Winner of the 2012 Donald Hall Prize in Poetry
Selected by Arthur Sze
Hyperboreal originates from diasporas. It attempts to make sense of change and to prepare for cultural, climate, and political turns that are sure to continue. The poems originate from the hope that our lives may be enriched by the expression of and reflection on the cultural strengths inherent to indigenous culture. It concerns King Island, the ancestral home of the author's family until the federal government's Bureau of Indian Affairs forcibly and permanently relocated its residents. The poems work towards the assembly of an identity, both collective and singular, that is capable of looking forward from the recollection and impact of an entire community's relocation to distant and arbitrary urban centers.

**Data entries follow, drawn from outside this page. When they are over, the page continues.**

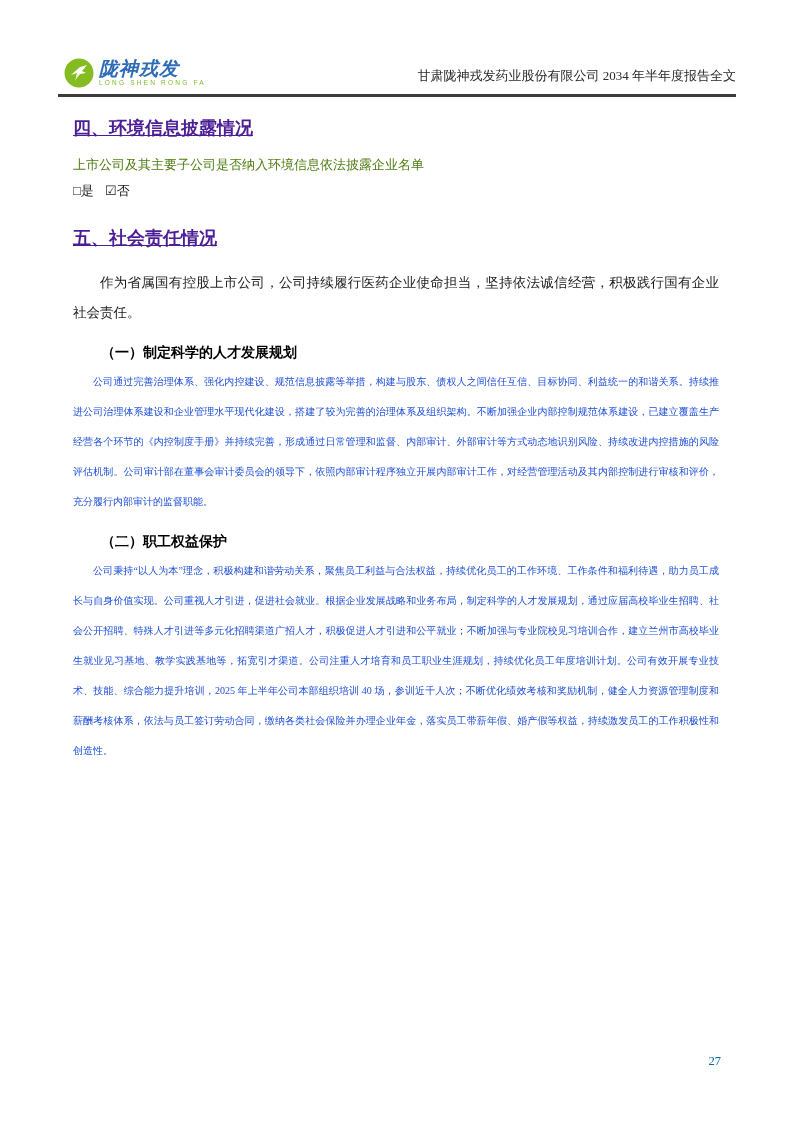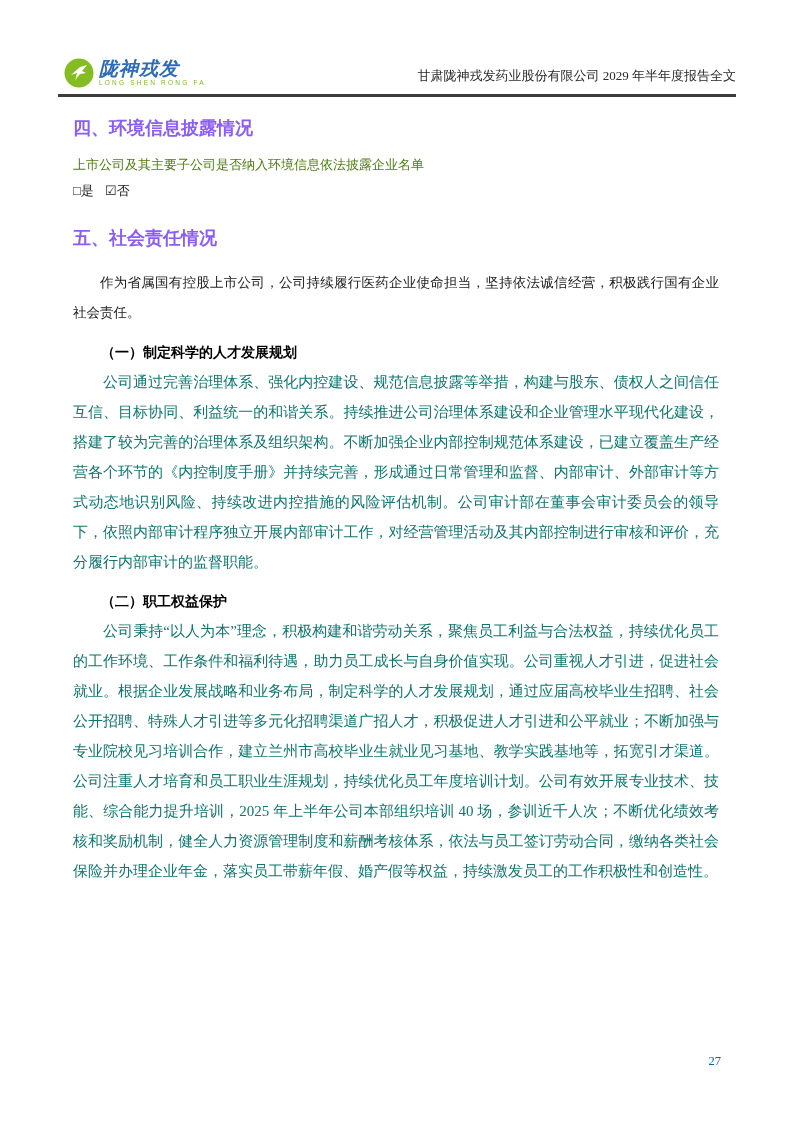"甘肃陇神戎发药业股份有限公司 2029 年半年度报告全文" div.header-title { text: 2029 -> 2034 }
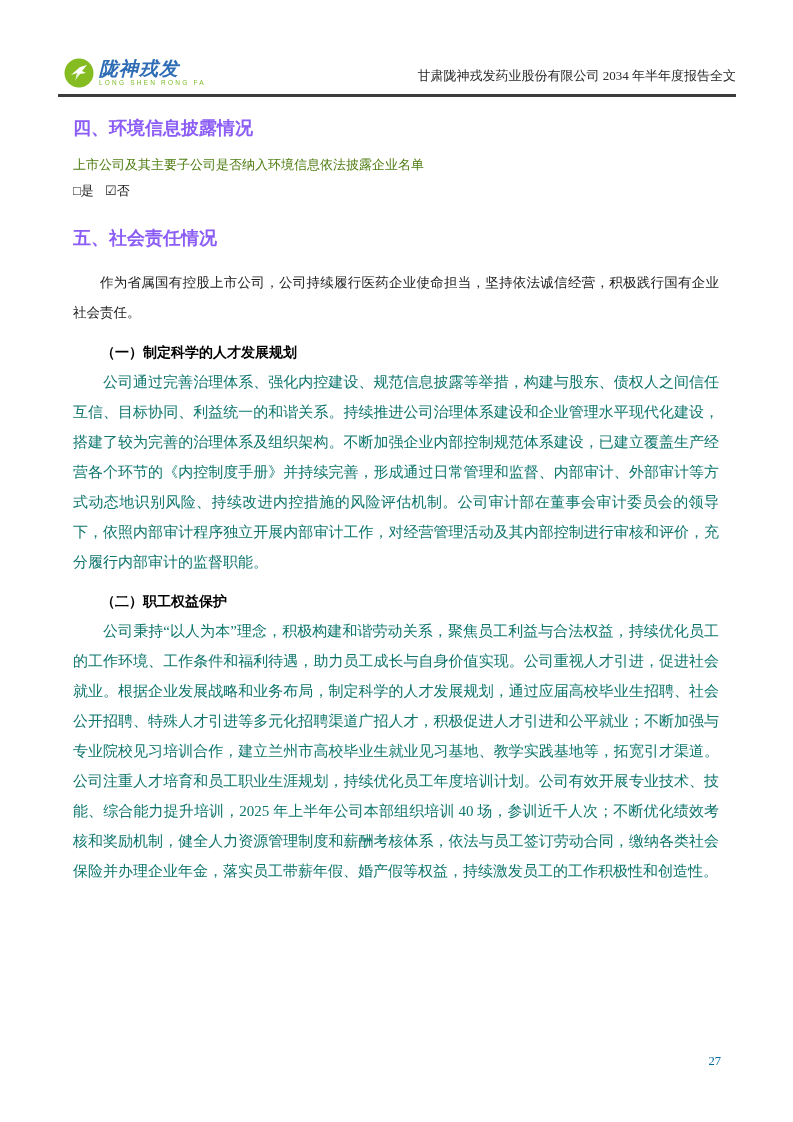"四、环境信息披露情况" .h1 { color: #8b5cf6 -> #4c1d95; text-decoration: none -> underline }
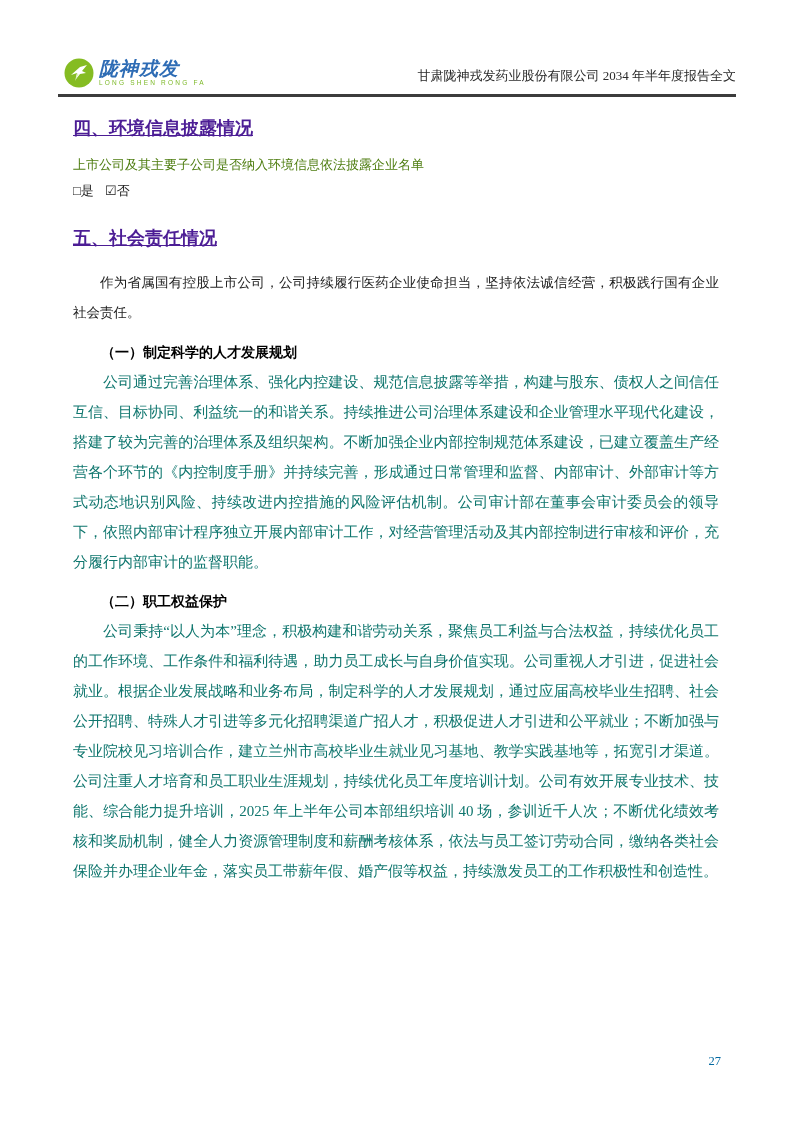"公司通过完善治理体系、强化内控建设、规范信息披露等举措，构建与股东、债权人之间信" .body-para { color: #0f766e -> #1d4ed8; font-size: 15px -> 10px }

Through language, Hyperboreal grants forum to issues of displacement, lack of access to traditional lands and resources and loss of family that King Island people—and all Inuit—are contending with.
About the Author
Joan Naviyuk Kane is Inupiaq with family from King Island and Mary’s Igloo, Alaska. Her recent honors include the 2013 Native Arts and Cultures Foundation Literature Fellowship, a Creative Vision Award from United States Artists, and a Rasmuson Foundation Artist Fellowship. Kane is on the faculty of the MFA program at the Institute of American Indian Arts and received the 2014 Indigenous Writer in Residence fellowship at the School for Advanced Research. She also received the Whiting Writers’ Award for her first poetry collection, The Cormorant Hunter’s Wife.